Dalam pembentukan Karya Citra, Kawasan Berikat berkontribusi sebagai penyedia lahan, sementara Karya Teknik yang jadi membangun infrastrukturnya. Atas hal tersebut ditentukan pembagian kepemilikan saham adalah 15% dimiliki Kawasan Berikat, dan 85% dimiliki Karya Teknik.
Kinerja Karya Citra bisa dibilang mumpuni dalam mengelola pelabuhan tersebut. Dikutip dari laman Kementerian Badan Usaha Milik Negara, pada 2014 Karya Citra sudah punya aset senilai Rp 1,07 triliun, sementara tahun sebelumnya asetnya hanya senilai Rp 15,3 miliar.
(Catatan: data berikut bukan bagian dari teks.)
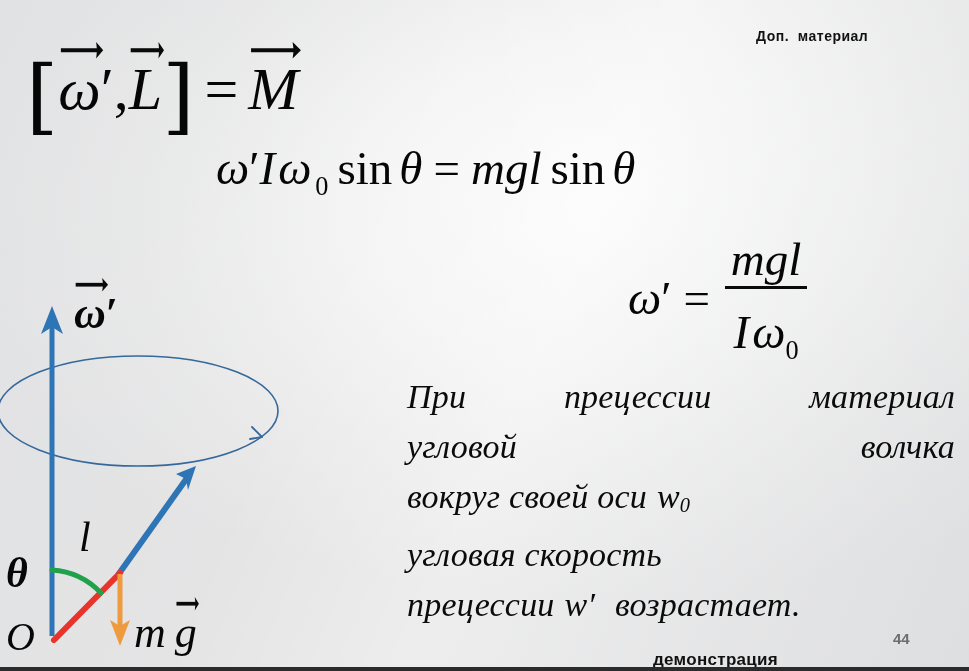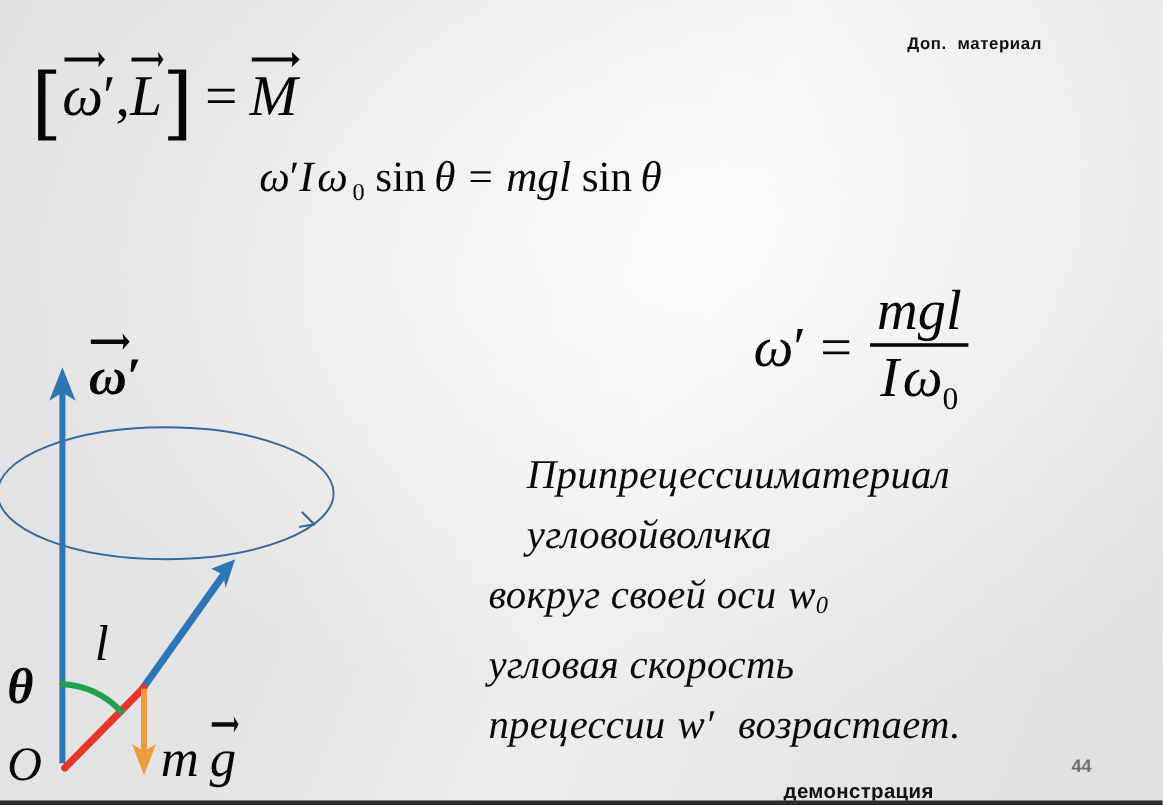--- a/index.html
+++ b/index.html
@@ -44,26 +44,26 @@
 
   
   .formula {
     font-family: "Liberation Serif", serif;
     color: #060606;
     white-space: nowrap;
   }
   #formula-1 {
     left: 26px;
     top: 47px;
-    font-size: 48px;
+    font-size: 60px;
   }
   #formula-2 {
     left: 216px;
-    top: 126px;
-    font-size: 36px;
+    top: 141px;
+    font-size: 47px;
   }
   #formula-3 {
     left: 628px;
     top: 238px;
     font-size: 47px;
   }
 
   .ital { font-style: italic; }
   .upr  { font-style: normal; }
 
@@ -104,39 +104,39 @@
   .frac {
     display: inline-block;
     vertical-align: middle;
     text-align: center;
     line-height: 1.06;
     margin: 0 0.06em;
     position: relative;
     top: -0.06em;
   }
   .frac .num { display: block; padding: 0 6px 1px 6px; }
-  .frac .den { display: block; padding: 2px 6px 0 6px; border-top: 3px solid #0a0a0a; }
+  .frac .den { display: block; padding: 19px 6px 0 6px; border-top: 3px solid #0a0a0a; }
 
   
   #body-text {
     left: 407px;
     top: 372px;
     width: 548px;
     font-family: "Liberation Serif", serif;
     font-style: italic;
     font-size: 34px;
     line-height: 50px;
     color: #0b0b0b;
     letter-spacing: 0.2px;
   }
   #body-text .ln { display: block; white-space: nowrap; }
   #body-text .just {
     display: flex;
+    justify-content: space-between;
     white-space: nowrap;
-    margin-left: 32px;
   }
   .wsym { font-family: "Liberation Serif", serif; font-style: italic; }
   .wsub { font-size: 0.6em; vertical-align: -0.22em; display: inline-block; }
 
   
   #diagram {
     left: 0px;
     top: 296px;
     width: 400px;
     height: 375px;

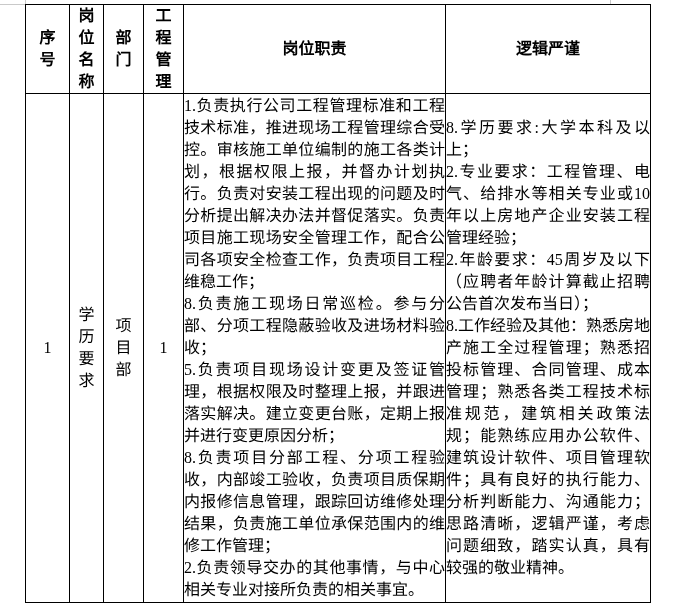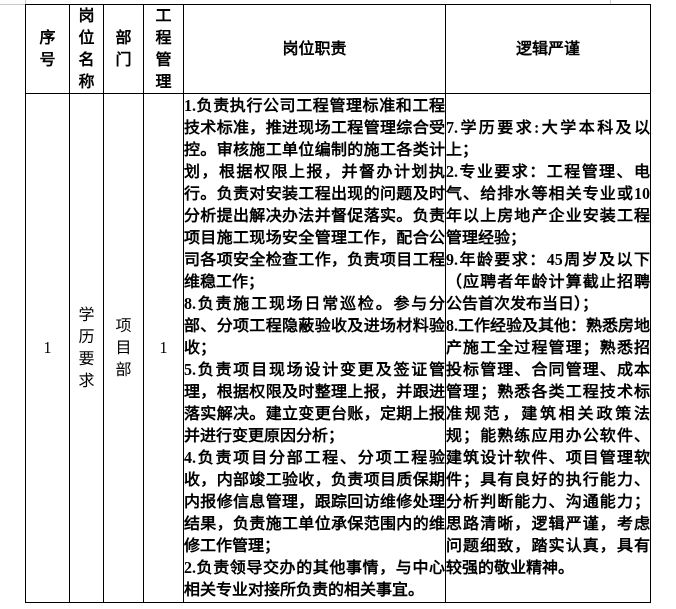--- a/index.html
+++ b/index.html
@@ -57,21 +57,20 @@
   }
 
   td.text-cell {
     text-align: justify;
     vertical-align: middle;
     padding: 0 2px;
   }
   td.text-cell p {
     margin: 0;
     text-align: justify;
-    font-weight: bold;
   }
   td.cell-qualifications { padding: 0 3px; }
 </style>
 </head>
 <body>
 
 <div class="canvas">
 
   <div class="artifact artifact-h"></div>
   <div class="artifact artifact-v1"></div>
@@ -111,26 +110,26 @@
           <span class="vtext">学历要求</span>
         </td>
         <td>
           <span class="vtext">项目部</span>
         </td>
         <td>1</td>
         <td class="text-cell">
           <p>1.负责执行公司工程管理标准和工程技术标准，推进现场工程管理综合受控。审核施工单位编制的施工各类计划，根据权限上报，并督办计划执行。负责对安装工程出现的问题及时分析提出解决办法并督促落实。负责项目施工现场安全管理工作，配合公司各项安全检查工作，负责项目工程维稳工作；</p>
           <p>8.负责施工现场日常巡检。参与分部、分项工程隐蔽验收及进场材料验收；</p>
           <p>5.负责项目现场设计变更及签证管理，根据权限及时整理上报，并跟进落实解决。建立变更台账，定期上报并进行变更原因分析；</p>
-          <p>4.负责项目分部工程、分项工程验收，内部竣工验收，负责项目质保期内报修信息管理，跟踪回访维修处理结果，负责施工单位承保范围内的维修工作管理；</p>
+          <p>8.负责项目分部工程、分项工程验收，内部竣工验收，负责项目质保期内报修信息管理，跟踪回访维修处理结果，负责施工单位承保范围内的维修工作管理；</p>
           <p>2.负责领导交办的其他事情，与中心相关专业对接所负责的相关事宜。</p>
         </td>
         <td class="text-cell cell-qualifications">
-          <p>7.学历要求:大学本科及以上；</p>
+          <p>8.学历要求:大学本科及以上；</p>
           <p>2.专业要求：工程管理、电气、给排水等相关专业或10年以上房地产企业安装工程管理经验；</p>
-          <p>9.年龄要求：45周岁及以下（应聘者年龄计算截止招聘公告首次发布当日）；</p>
+          <p>2.年龄要求：45周岁及以下（应聘者年龄计算截止招聘公告首次发布当日）；</p>
           <p>8.工作经验及其他：熟悉房地产施工全过程管理；熟悉招投标管理、合同管理、成本管理；熟悉各类工程技术标准规范，建筑相关政策法规；能熟练应用办公软件、建筑设计软件、项目管理软件；具有良好的执行能力、分析判断能力、沟通能力；思路清晰，逻辑严谨，考虑问题细致，踏实认真，具有较强的敬业精神。</p>
         </td>
       </tr>
     </tbody>
   </table>
 
 </div>
 
 </body></html>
Sepanjang 2014, Karya Citra juga mencatatkan laba bersih hingga Rp 27,8 miliar, dan ada 1.200 kapal yang bersandar dalam waktu yang sama, meningkat pesat dari tahun sebelumnya yang hanya berhasil mengumpulkan Rp 8,02 miliar laba bersih.
Punya performa mumpuni, Kawasan Berikat ingin ambil bagian. Dalam Rapat Umum Pemegang Saham (RUPS) 18 Desember 2014 lalu, komposisi saham diubah menjadi 50:50 antara Kawasan Berikat dan Karya Teknik.
Masih dalam laman Kementerian BUMN tersebut, dijelaskan salah satu alasan pengubahan komposisi saham lantaran kedua pemilik Karya Citra kerap berseteru sejak awal pendirian. Komposisi saham yang seimbang jadi salah satu solusi.
Hanya saja, kata salah satu anggota tim kuasa hukum Karya Citra Rocky Kawilarang menyatakan, bahwa tak lama setelah RUPS, Kementerian BUMN meminta agar terjadi pembatalan atas kesepakatan pengubahan komposisi saham.
"Saya tak tahu alasan pastinya, tapi mungkin ya karena buat apa negara harus menambah uang lagi untuk investasi oleh swasta," katanya saat ditemui Kontan.co.id di Gadjah Mada Mall, Selasa (17/4).
Kata Rocky, mulanya atas pengubahan komposisi saham 50:50, Kawasan Berikat diwajibkan menyertakan tambahan modal senilai lebih dari Rp 200 miliar. Dan telah ada dua kali pembayaran masih-masing senilai Rp 11 miliar, dan Rp 46 miliar.
"Karena, dibatalkan maka uang juga sudah dikembalikan, tapi saya tak tahu detailnya yang dikembalikan itu Rp 11 miliar, atau yang Rp 46 miliar," jelasnya.
Pembatalan, dan pengembalian setoran penyertaan modal membuat Karya Citra beranggapan bahwa komposisi saham Karya Citra kembali ke awal, 85% dimiliki Karya Teknik, 15% dimiliki Kawasan Berikat.
Sementara salah satu anggota tim kuasa hukum Kawasan Berikat Ria Omas Manalu menilai komposisi saham tetap 50:50.
"Ada adensum 3 pada RUPS itu, bahwa sahamnya 50:50, dan sudah didaftarkan ke Kemkumham," katanya kepada Kontan.co.id di Pengadilan Negeri Jakarta Utara, Selasa (17/4).